Why Choose a Service-Disabled Veteran Owned Small Business?

Executive Order 13360, October 20, 2004, "Providing Opportunities for Service-Disabled Veteran Businesses to Increase Their Federal Contracting and Subcontracting" states a federal policy that "America honors the extraordinary service rendered to the United States by veterans with disabilities incurred or aggravated in the line of duty during active service with the armed forces. Heads of agencies shall provide the opportunity for service-disabled veteran businesses to significantly increase the Federal contracting and subcontracting of such businesses".

The Small Business Act (15 U.S.C. 632(q)) and Title 13 CFR part 125.8 define a qualifying SDVOSB as being a small business concern with 51% ownership and which has daily business operations management controlled by one or more service disabled veteran(s).

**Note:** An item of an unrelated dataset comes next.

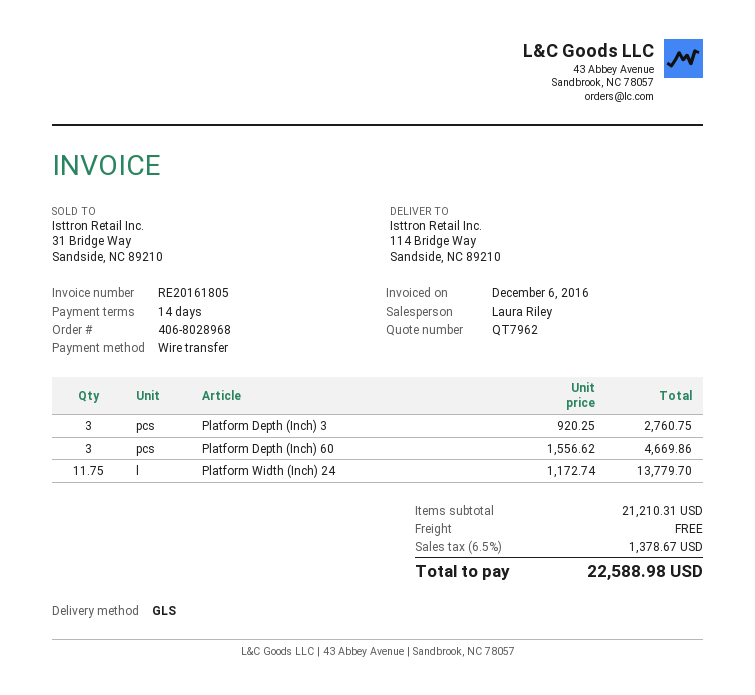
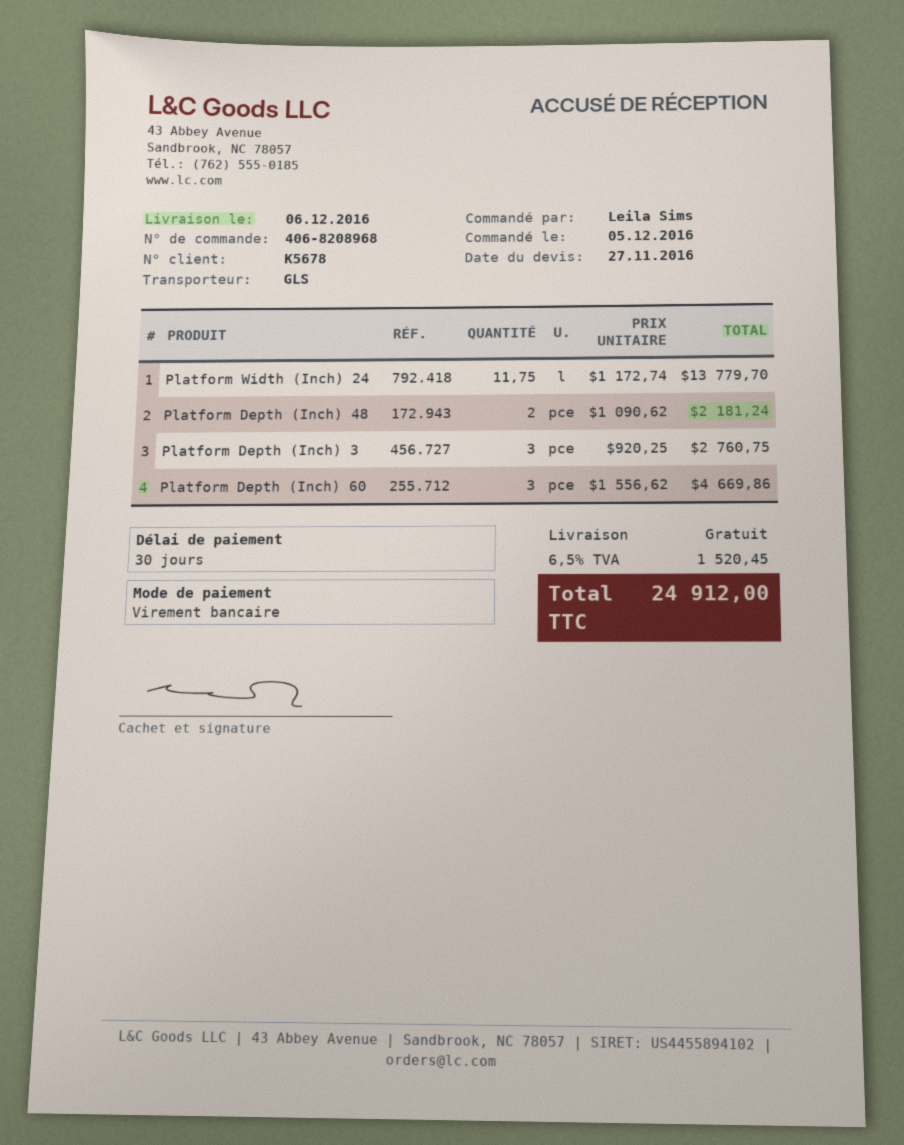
order number: 406-8028968 -> 406-8208968
payment terms: 14 days -> 30 days
Platform Depth (Inch) 48: none -> 2 x 1090.62 = 2181.24
tax: 6.5% = 1378.67 -> 6.5% = 1520.45
total: 22588.98 -> 24912.00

15 U.S.C. Section 308 and FAR Subpart 19.1406 define the procedures for contracting officers to award sole-source contracts. FAR Subpart 19.1405 establishes the procedures for SDVOSB set-asides where contracting officer has a reasonable expectation that not less than two small business concerns owned and controlled by service-disabled veterans will submit offers and that the award can be made at a fair market price.

Finally, the new wording in FAR 6.2 is particularly important in that it indicates that there is no justification required for setting aside and acquisition for SDVOSBs. This means that the previously difficult process of justifying a set-aside no longer applies for SDVOSB set-asides. In fact, immediately following a 15-day Notice of Contract Action for Intent to Award synopsis that includes note 22 (see FAR 5.203(a) & 6.302-1), a SDVOSB sole-source award can be made if no other SDVOSB claimed an interest and ability to meet the requirement.
 
SBA's
Title 8(a) and SDB programs

The SBA administers two particular business assistance programs for small disadvantaged businesses (SDBs). These programs are the 8(a) Business Development Program and the Small Disadvantaged Business Certification Program. While the 8(a) Program offers a broad scope of assistance to socially and economically disadvantaged firms, SDB certification strictly pertains to benefits in federal procurement. 8(a) firms automatically qualify for SDB certification.
Federal law allows agencies to enter into a sole source contract with a ceiling of $3.5 million for services and $5.5 million for manufacturing. Using an Indefinite Delivery/Indefinite Quantity contract with a Guaranteed Minimum Buy quantity can increase these ceilings. Benefit: Work done in a fraction of the time needed to conduct an open, fully competitive procurement. Process is controlled for the best value of your money.

SBA certifies SDBs to make them eligible for special bidding benefits. Evaluation credits available to prime contractors boost subcontracting opportunities for SDBs. We have become, in effect, the gateway to opportunity for small contractors and subcontractors. We are also directing the new HUBZone Empowerment Contracting Program that allows small firms located in many urban or rural areas to qualify for sole-source and other types of federal contract benefits. HUBZone stands for "historically underutilized business zone." 8(a) companies and SDBs located in these areas are eligible for benefits under both programs. Our task is to teach 8(a) and other small companies how to compete in the federal contracting arena and how to take advantage of greater subcontracting opportunities available from large firms as the result of public-private partnerships.

Under new federal procurement regulations, the SBA certifies SDBs for participation in federal procurements aimed at overcoming the effects of discrimination. The new guidelines are designed to ensure that benefits used in the federal procurement program are fair and effective, and conform with the U.S. Supreme Court’s 1995 Adarand court decision.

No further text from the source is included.